Subchannels of KMBC-TV
| Subchannel | Res.Tooltip Display resolution | Short name | Programming |
| 9.1 | 1080i | KMBC-HD | ABC |
| 9.2 | 480i | Me TV | MeTV |
| 9.3 | STORY | Story Television |
| 62.2 | 480i | H & I | Heroes & Icons (KSMO-TV) |
| 62.3 | Dabl | Dabl (KSMO-TV) |

KMBC-TV began broadcasting a digital signal on VHF channel 7 on April 24, 2002. It was the first commercial TV station in Kansas City to broadcast in digital, though public station KCPT had begun broadcasting in 1998. The signal was full-power but had to be curtailed to the south to protect KOAM-TV in Pittsburg, Kansas, which was short-spaced. Though KMBC-TV had originally been projected to continue digital broadcasting in VHF on channel 9 after the transition concluded, this would have made it the only major Kansas City station transmitting on the VHF band.
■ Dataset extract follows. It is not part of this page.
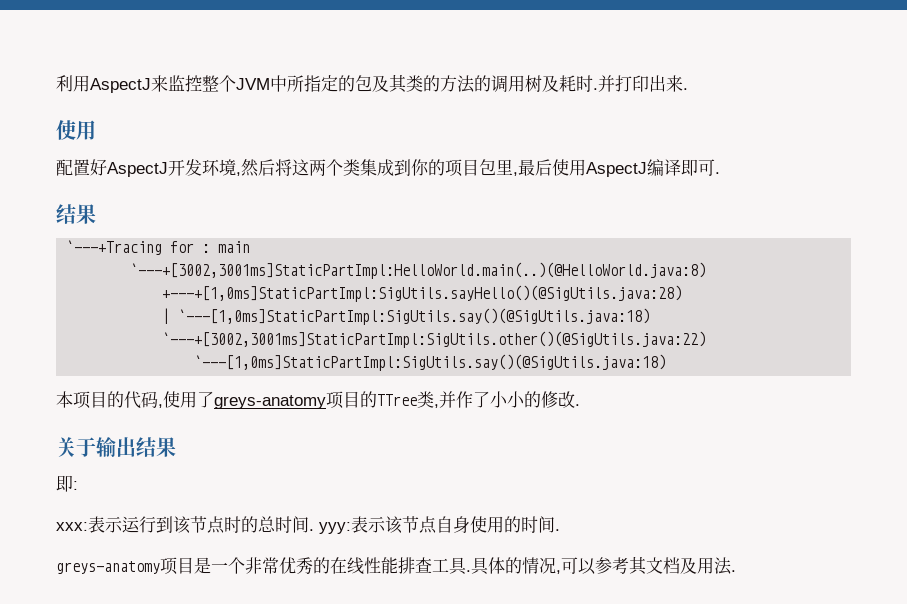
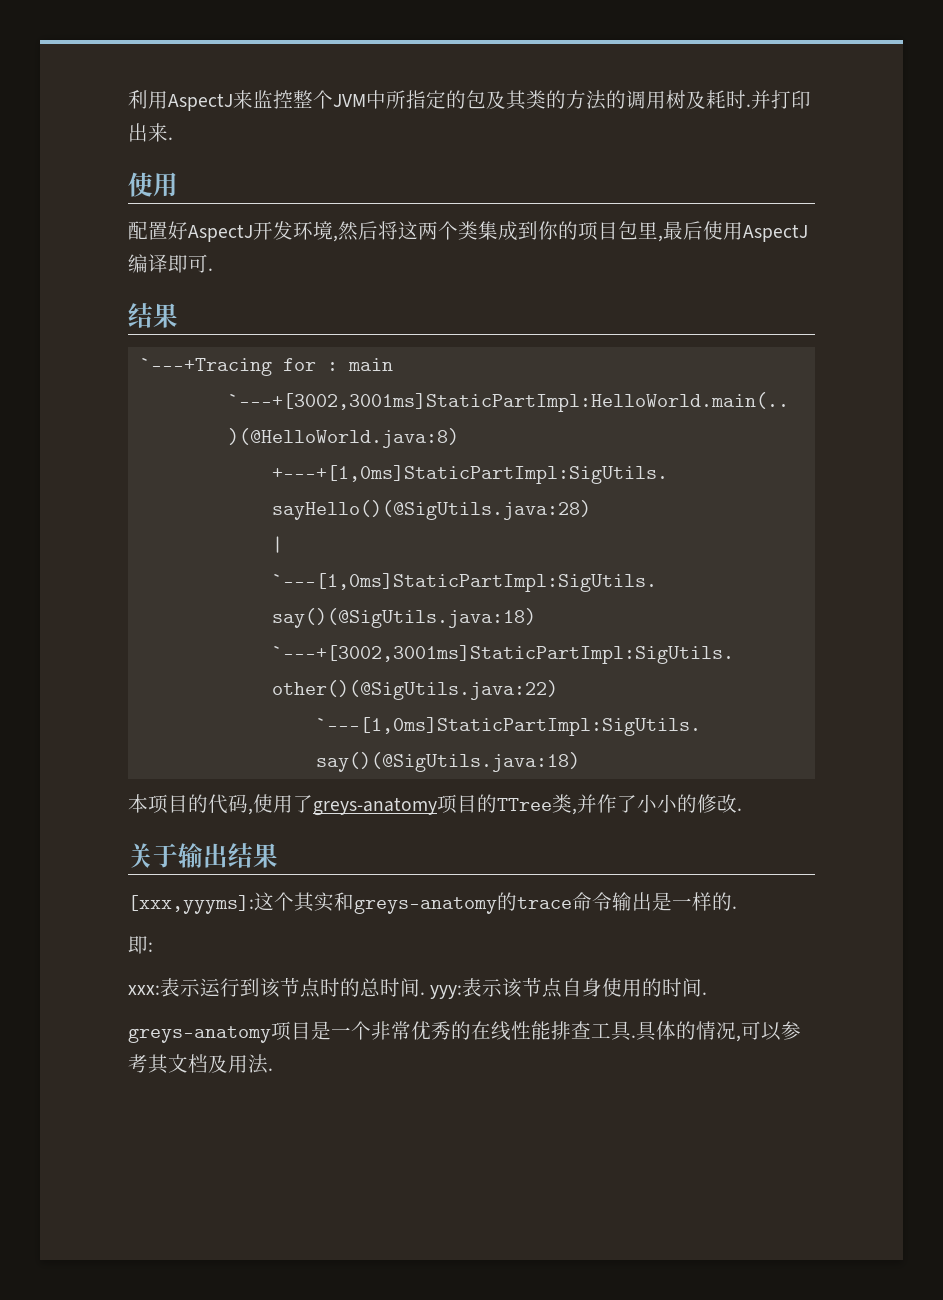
(176, 447) none -> [128,892,737,914] // [xxx,yyyms]:这个其实和greys-anatomy的trace命令输出是一样的.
The FCC granted permission to switch that assignment to channel 29 effective February 19, 2009. The channel had been vacated when KCWE terminated analog broadcasts on February 17. This also resolved the spacing issue to KOAM and allowed for a stronger signal to areas south of Kansas City. Analog service continued until the final digital television transition date of June 12, 2009, and was followed by a "nightlight" service to provide digital transition information.